Controle op het bestuur: rechtsbescherming tegen de uitvoerende macht

Een niet onbelangrijke vraag is hoe de burger zich kan beschermen tegen het overheidshandelen van de administratie of de uitvoerende macht. Hiervoor bestaan een drietal mogelijkheden.

A. De ombudsman

Een eerste mogelijkheid, die eerder bemiddelend is, is een klacht indienen bij de ombudsdienst. Zowel de Belgische als Vlaamse overheden, alsook een aantal steden en andere bestuurlijke instellingen (zoals de overheidsbedrijven), hebben de ombudsfunctie ingevoerd (voor een lijst met contactgegevens, zie www.ombudsman.be). Zo zijn er onder meer een Europese, federale en Vlaamse ombudsman, een Ombudsdienst Pensioenen, een Ombudsman voor de Postsector, een Ombudsdienst voor Telecommunicatie, van de Verzekeringen, voor Consumentengeschillen Advocatuur (OCA), van de gerechtsdeurwaarders enz.
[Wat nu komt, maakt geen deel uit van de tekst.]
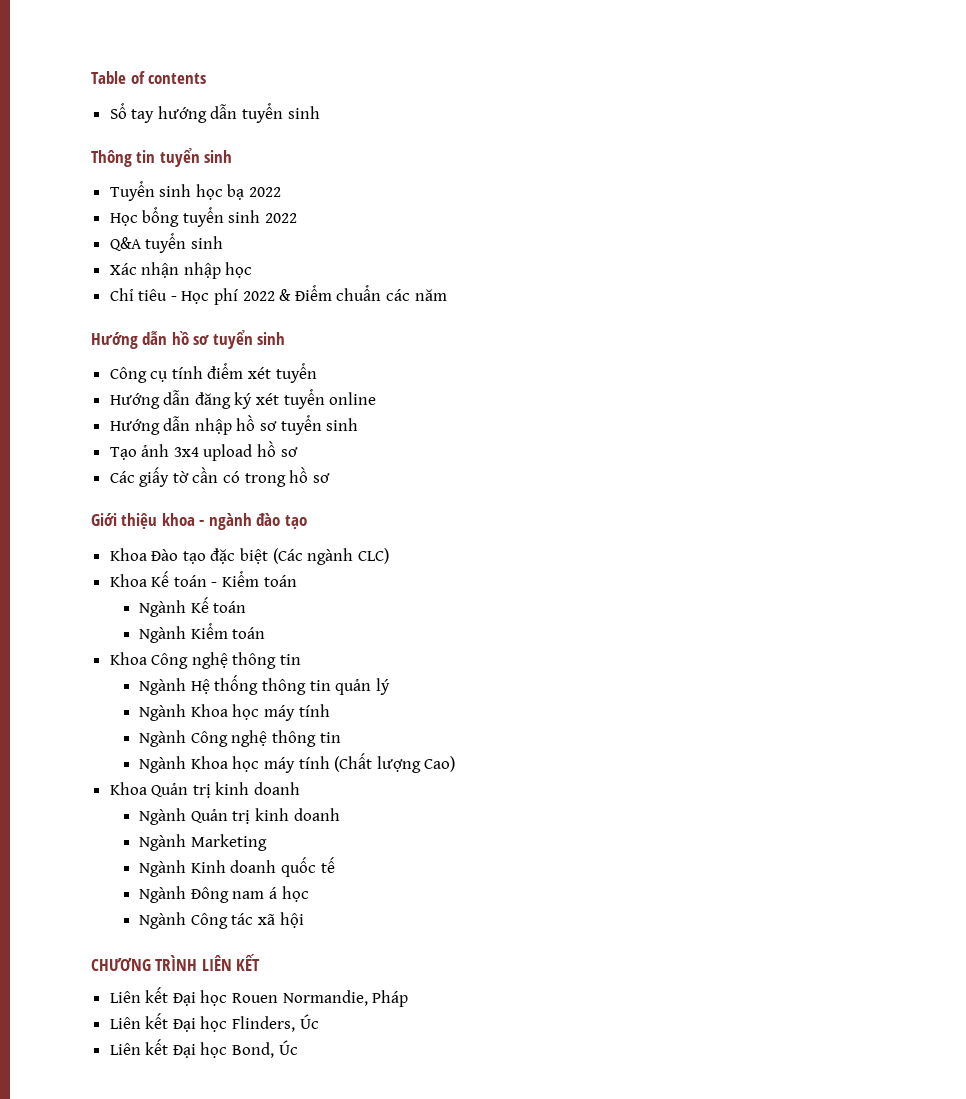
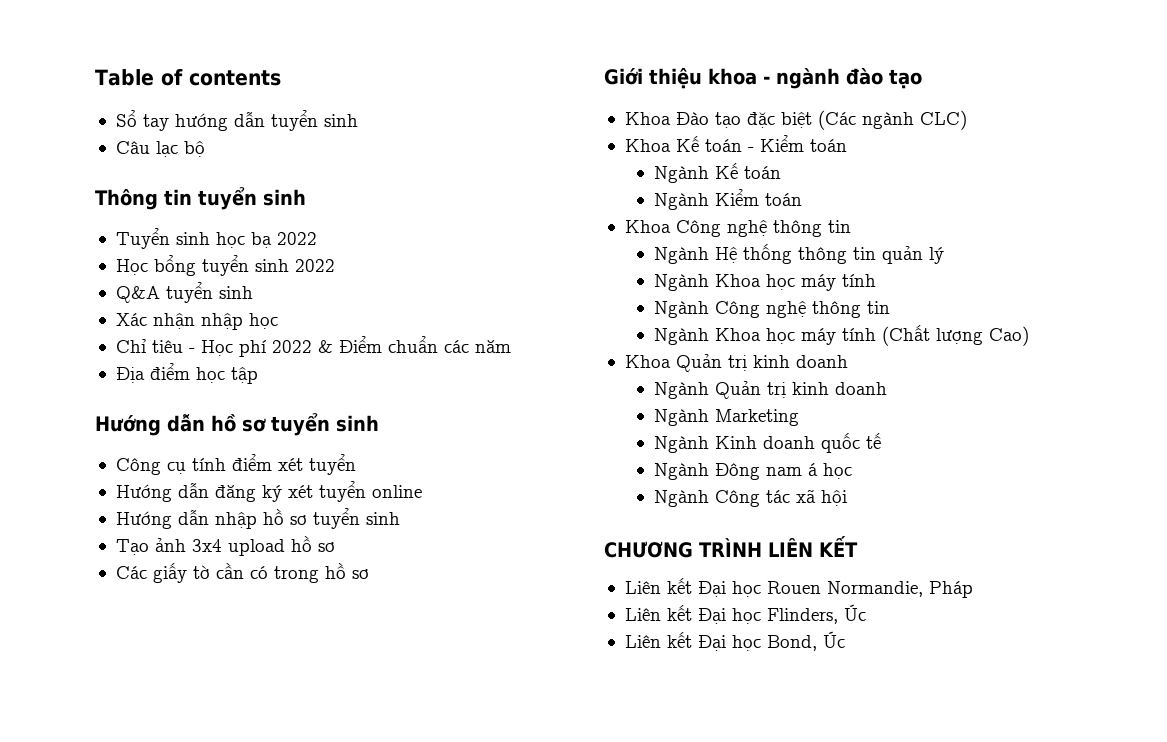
+ Câu lạc bộ
+ Địa điểm học tập

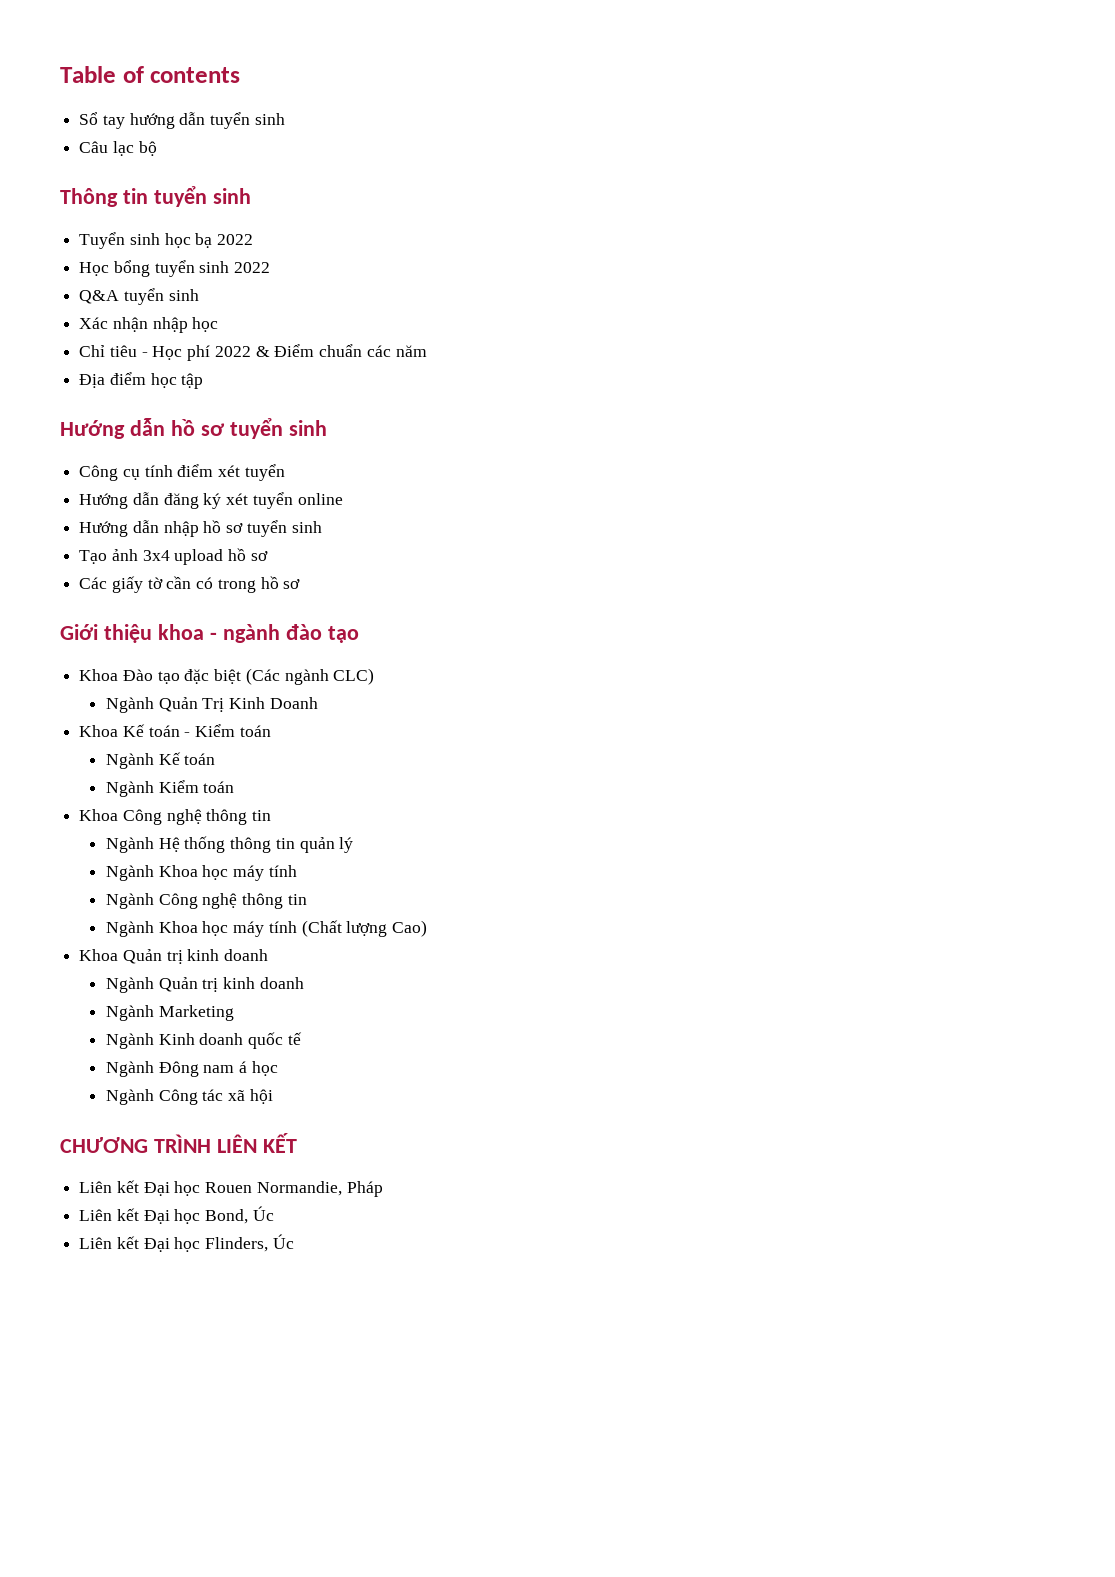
+ Ngành Quản Trị Kinh Doanh
- Liên kết Đại học Flinders, Úc
+ Liên kết Đại học Bond, Úc
- Liên kết Đại học Bond, Úc
+ Liên kết Đại học Flinders, Úc

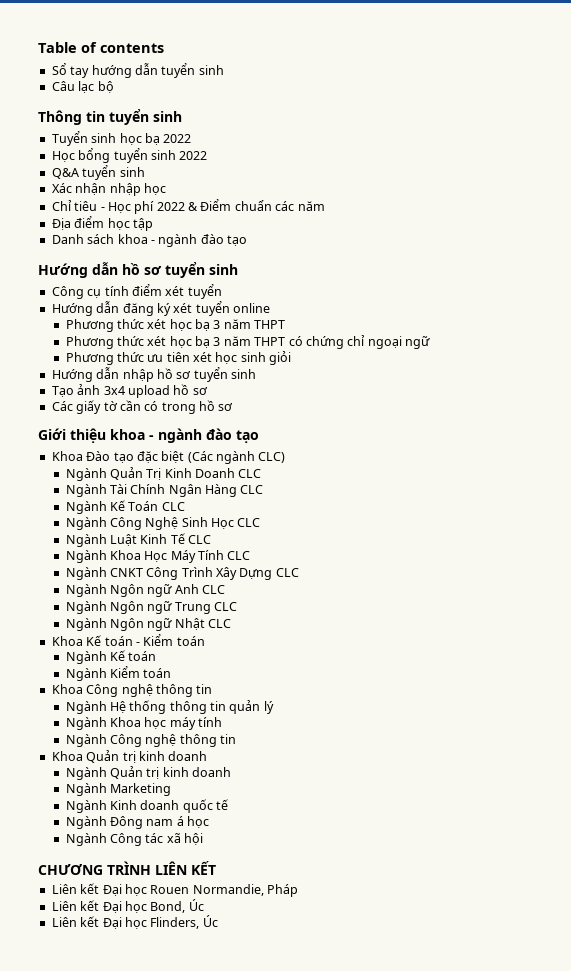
+ Danh sách khoa - ngành đào tạo
  Hướng dẫn đăng ký xét tuyển online
+ Phương thức xét học bạ 3 năm THPT
+ Phương thức xét học bạ 3 năm THPT có chứng chỉ ngoại ngữ
+ Phương thức ưu tiên xét học sinh giỏi
- Ngành Quản Trị Kinh Doanh
+ Ngành Quản Trị Kinh Doanh CLC
+ Ngành Tài Chính Ngân Hàng CLC
+ Ngành Kế Toán CLC
+ Ngành Công Nghệ Sinh Học CLC
+ Ngành Luật Kinh Tế CLC
+ Ngành Khoa Học Máy Tính CLC
+ Ngành CNKT Công Trình Xây Dựng CLC
+ Ngành Ngôn ngữ Anh CLC
+ Ngành Ngôn ngữ Trung CLC
+ Ngành Ngôn ngữ Nhật CLC
- Ngành Khoa học máy tính (Chất lượng Cao)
De ombudsdienst is een – als onafhankelijk bedoelde – instantie die klachten over het onbehoorlijk optreden van een overheid (of beroepsgroep) probeert te verhelpen. Vaak is het meer een luisterend oor dan een helpende hand, want rechtsherstel voor geschonden rechten kan hier niet verleend worden. De ombudsman kan aan de overheid ook enkel adviseren en geen bevelen geven. Zijn belangrijkste taak is bemiddelen tussen de overheid en de klagende bestuurde. Soms worden de klachten – anoniem – openbaar gemaakt via verslagen. Dit kan een onrechtstreekse druk uitoefenen op de administratie. Deze verslagen worden ook vaak besproken in de respectievelijke parlementen. We moeten ook steeds naar de toepasselijke wetgeving of oprichtende akte gaan kijken om de precieze opdracht en bevoegdheid van een ombudsdienst te kennen. Een algemene regeling bestaat in het Belgische recht niet.

B. Administratief beroep

Wie zich geschaad voelt door een optreden van de overheid, kan een administratief beroep instellen. Het administratief beroep wordt ingesteld bij een orgaan van het actief bestuur, dat op zich geen rechtsprekende functie heeft en dat als doelstelling heeft ervoor te zorgen dat een beslissing van het orgaan zelf of van een hiërarchisch ondergeschikt orgaan wordt ingetrokken, vernietigd, gewijzigd of eventueel wordt genomen. Dit administratief beroep kan verschillende vormen aannemen naargelang het orgaan dat het beroep behandelt. Dat is namelijk:

  • ofwel hetzelfde als hetgene dat de oorspronkelijke beslissing genomen heeft (het zogenaamde willig beroep: bv. vragen aan een provinciegouverneur om terug te komen op zijn beslissing om een sportmanifestatie niet te laten doorgaan);
  • ofwel de hiërarchisch meerdere van degene die de beslissing genomen heeft (bij gedeconcentreerde diensten);
  • ofwel een toezichthoudende overheid is (bij gedecentraliseerde overheden);
  • ofwel eventueel een volledig ander overheidsorgaan dat niet in een hiërarchische verhouding staat (het georganiseerd hoger beroep). In dit laatste geval regelt een formele wet de bevoegde instantie, de termijnen en de formaliteiten (meestal wordt beroep aangetekend door middel van een aangetekende brief).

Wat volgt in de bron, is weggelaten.